No, will remove const.

>> Source/WebKit/UIProcess/SpeechRecognitionPermissionRequest.h:65
>> +    const WebCore::FrameIdentifier m_frameIdentifier;
> 
> Ditto here.

Okay.

>> Source/WebKit/UIProcess/UserMediaPermissionRequestManagerProxy.cpp:244
>> +        callback(true);
> 
> We will miss device ID exposure which is done in finishGrantingRequest.
> I guess we should fix this in a refactoring.

Not sure what is device ID exposure. 
I leave a comment in https://bugs.webkit.org/show_bug.cgi?id=221213 to remind myself about this.

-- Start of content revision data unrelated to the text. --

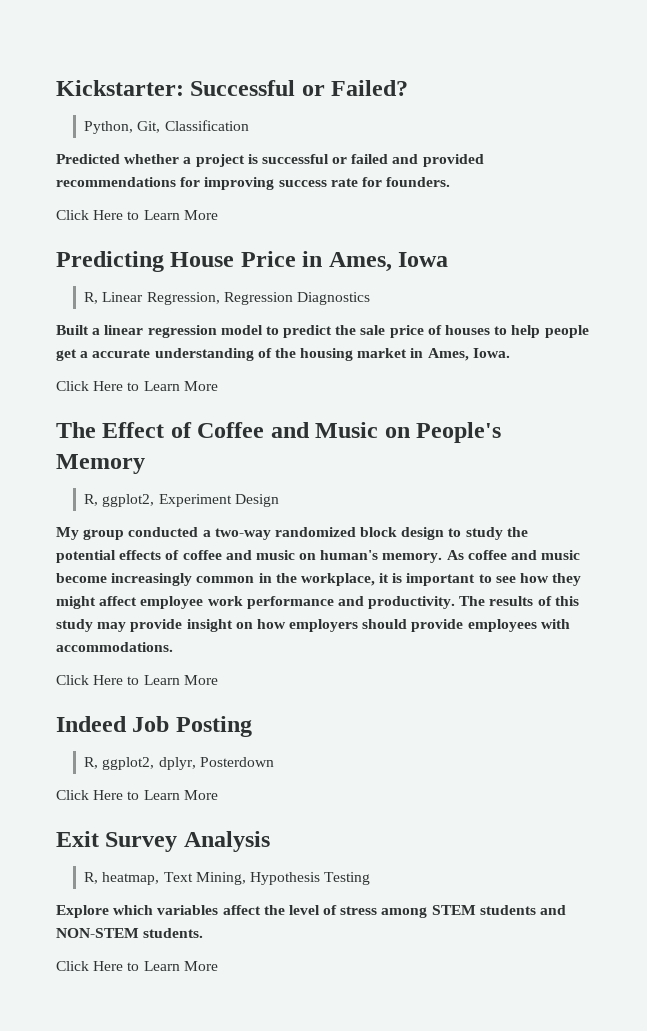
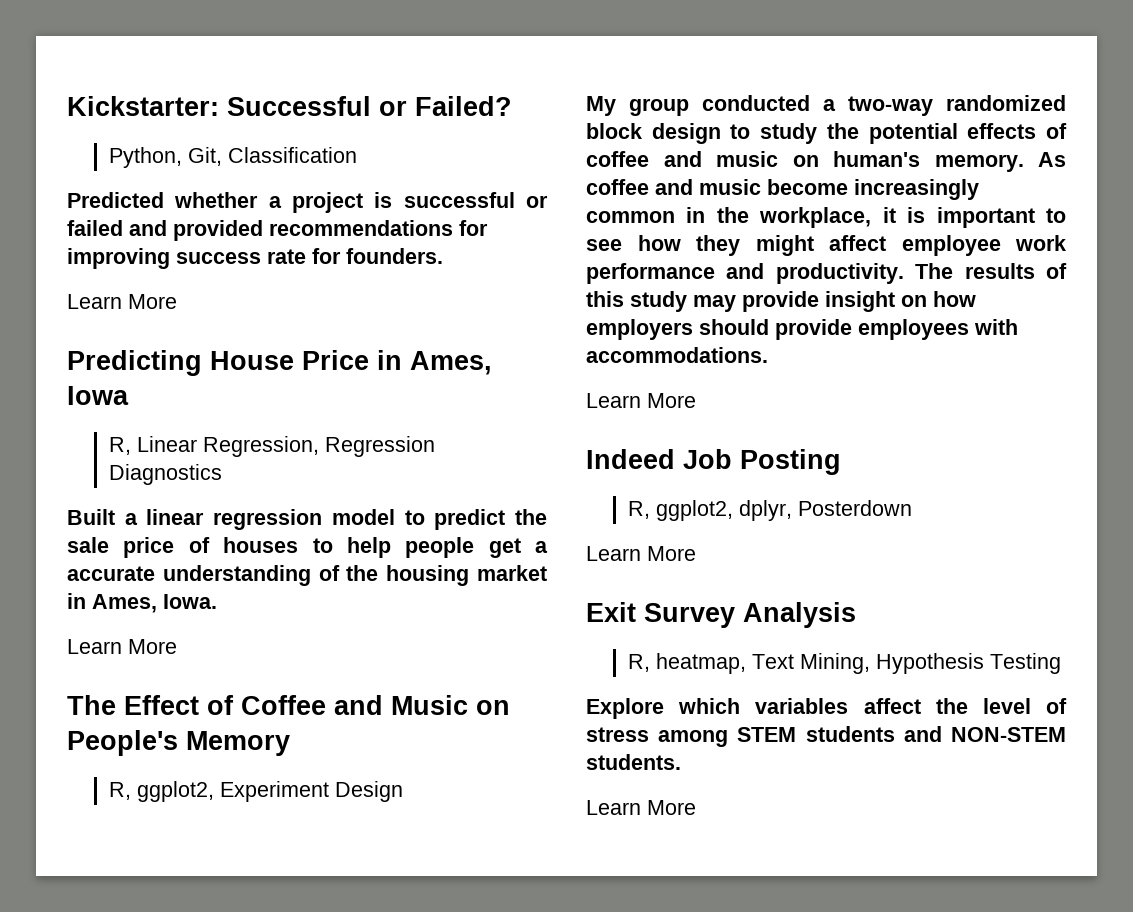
[56,210,140,220] Click Here to -> (443, 256) none
[56,381,140,391] Click Here to -> (217, 601) none
[56,675,140,685] Click Here to -> (768, 355) none
[56,790,140,800] Click Here to -> (912, 508) none
[56,961,140,971] Click Here to -> (681, 762) none

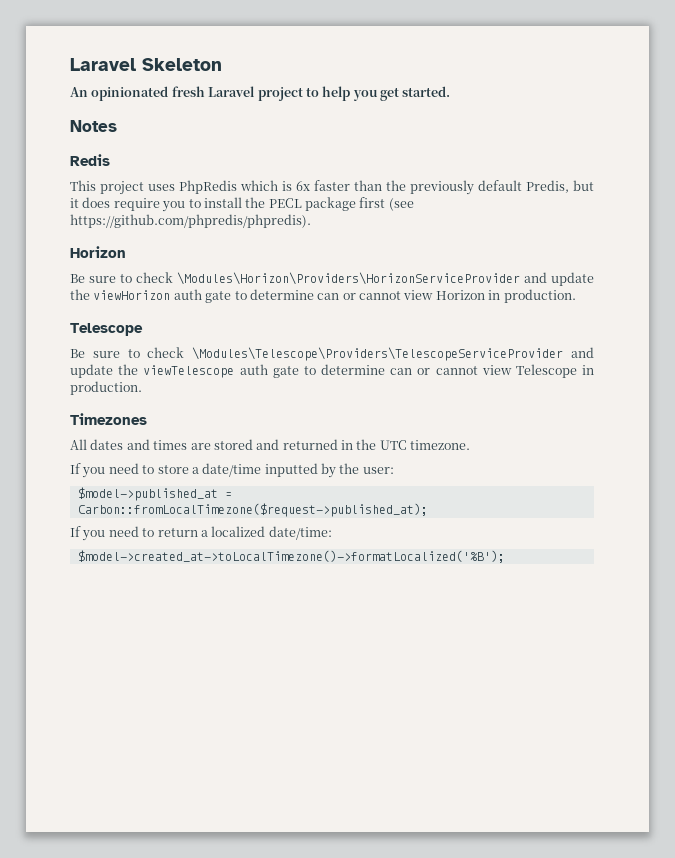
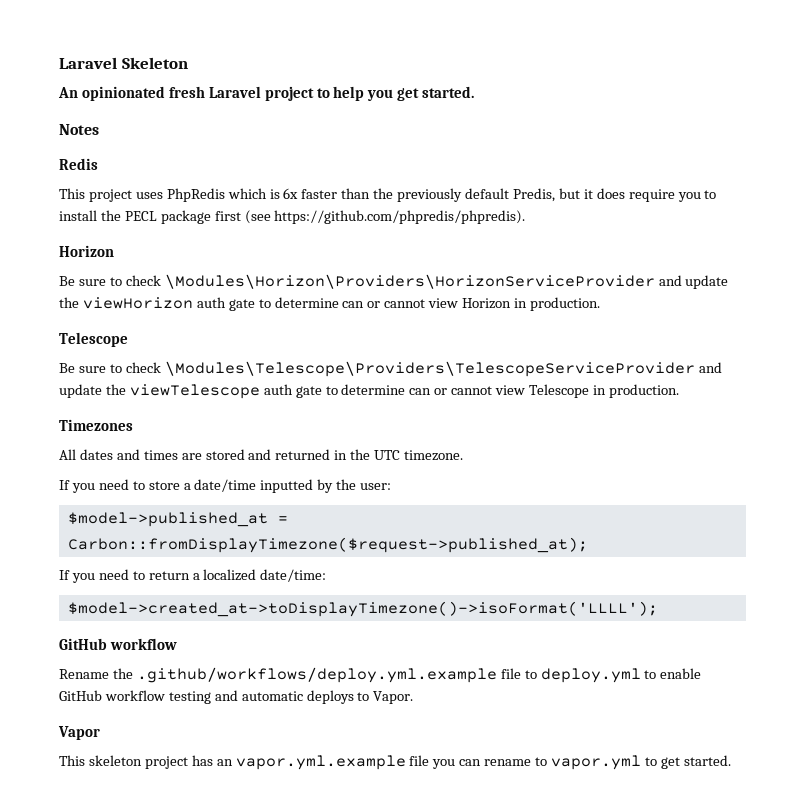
[77,503,428,517] Carbon::fromLocalTimezone($request->published_at); -> [67,537,588,553] Carbon::fromDisplayTimezone($request->published_at);
[77,550,505,563] $model->created_at->toLocalTimezone()->formatLocalized('%B'); -> [67,601,658,617] [59,638,178,650] [59,667,702,683] [59,690,414,704] [58,726,100,740] [59,755,731,770] $model->created_at->toDisplayTimezone()->isoFormat('LLLL'); // GitHub workflow // Rename the .github/workflows/deploy.yml.example file to deploy.yml to enable GitHub workflow testing and automatic deploys to Vapor. // Vapor // This skeleton project has an vapor.yml.example file you can rename to vapor.yml to get started.

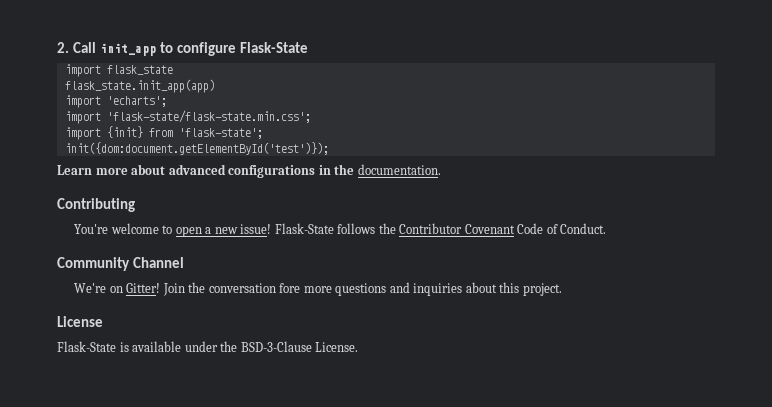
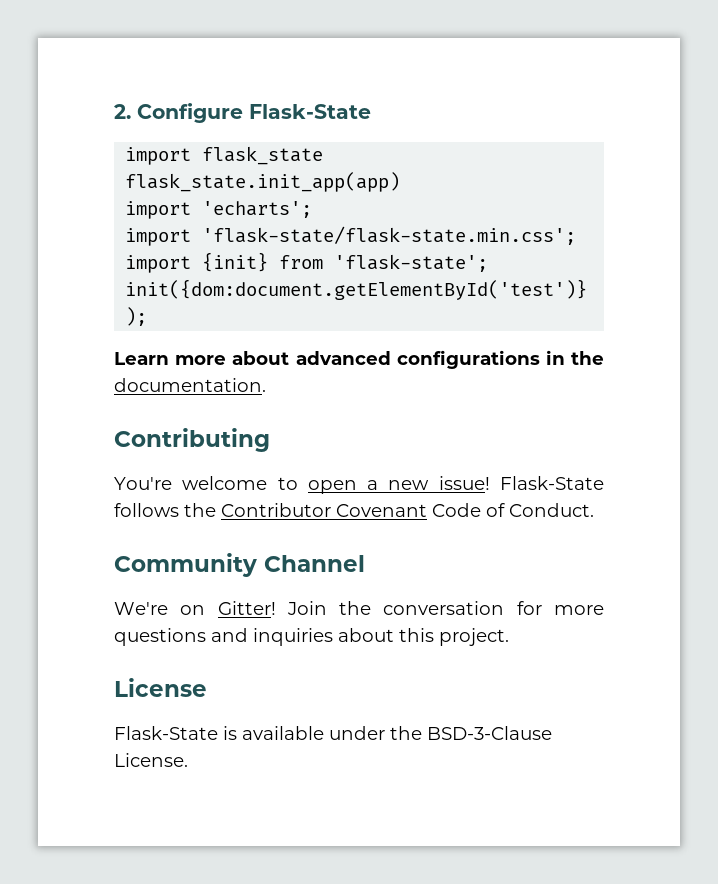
[72,42,236,56] Call init_app to configure -> [137,103,243,123] Configure
[279,283,301,293] fore -> [516,601,542,615] for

>> Source/WebKit/UIProcess/UserMediaPermissionRequestManagerProxy.cpp:616
>> +void UserMediaPermissionRequestManagerProxy::checkUserMediaPermissionForSpeechRecognition(const WebCore::FrameIdentifier frameIdentifier, const WebCore::SecurityOrigin& requestingOrigin, const WebCore::SecurityOrigin& topOrigin, const WebCore::CaptureDevice& device, CompletionHandler<void(bool)>&& completionHandler)
> 
> ditto for const WebCore::FrameIdentifier

Okay.

>> Source/WebKit/UIProcess/UserMediaPermissionRequestManagerProxy.cpp:632
>> +    }
> 
> Can we replace wasRequestDenied and searchForGrantedRequest with getRequestAction().
> We will miss the ability of being able to reprompt user if speech recognition is made as part of a user gesture.

Sure.

>> Source/WebKit/UIProcess/UserMediaPermissionRequestProxy.cpp:44
>> +    , m_decisionCompletionHandler(WTFMove(decisionCompletionHandler))
> 
> We probably need to call this completion handler in UserMediaPermissionRequestManagerProxy::invalidatePendingRequests() or UserMediaPermissionRequestProxy::invalidate().

Okay.

>> Source/WebKit/UIProcess/WebPageProxy.cpp:10418
>> +void WebPageProxy::requestUserMediaPermissionForSpeechRecognition(const WebCore::FrameIdentifier frameIdentifier, const WebCore::SecurityOrigin& requestingOrigin, const WebCore::SecurityOrigin& topOrigin, CompletionHandler<void(bool)>&& completionHandler)
> 
> const WebCore::FrameIdentifier?

Sure.
Comment 16 Sihui Liu 2021-02-01 09:59:45 PST
Created attachment 418890 [details]
Patch for landing
Comment 17 EWS 2021-02-01 12:30:50 PST
Committed r272165: <https://trac.webkit.org/changeset/272165>

All reviewed patches have been landed. Closing bug and clearing flags on attachment 418890 [details].
Comment 18 Simon Fraser (smfr) 2021-08-19 13:50:48 PDT
Comment on attachment 418890 [details]
Patch for landing

View in context: https://bugs.webkit.org/attachment.cgi?id=418890&action=review

> Source/WebKit/UIProcess/UserMediaPermissionRequestManagerProxy.cpp:624
> +    auto request = UserMediaPermissionRequestProxy::create(*this, 0, frameIdentifier, frameIdentifier, requestingOrigin.isolatedCopy(), topOrigin.isolatedCopy(), Vector<WebCore::CaptureDevice> { device }, { }, { }, WTFMove(completionHandler));

Why is it OK to pass 0 as the userRequestID here?
Comment 19 Sihui Liu 2021-08-19 14:18:21 PDT
(In reply to Simon Fraser (smfr) from comment #18)
> Comment on attachment 418890 [details]
> Patch for landing
> 
> View in context:
> https://bugs.webkit.org/attachment.cgi?id=418890&action=review
> 
> > Source/WebKit/UIProcess/UserMediaPermissionRequestManagerProxy.cpp:624
> > +    auto request = UserMediaPermissionRequestProxy::create(*this, 0, frameIdentifier, frameIdentifier, requestingOrigin.isolatedCopy(), topOrigin.isolatedCopy(), Vector<WebCore::CaptureDevice> { device }, { }, { }, WTFMove(completionHandler));
> 
> Why is it OK to pass 0 as the userRequestID here?

This does not correspond to a UserMediaPermissionRequest in web process. We create the RequestProxy only to check the media permission for speech.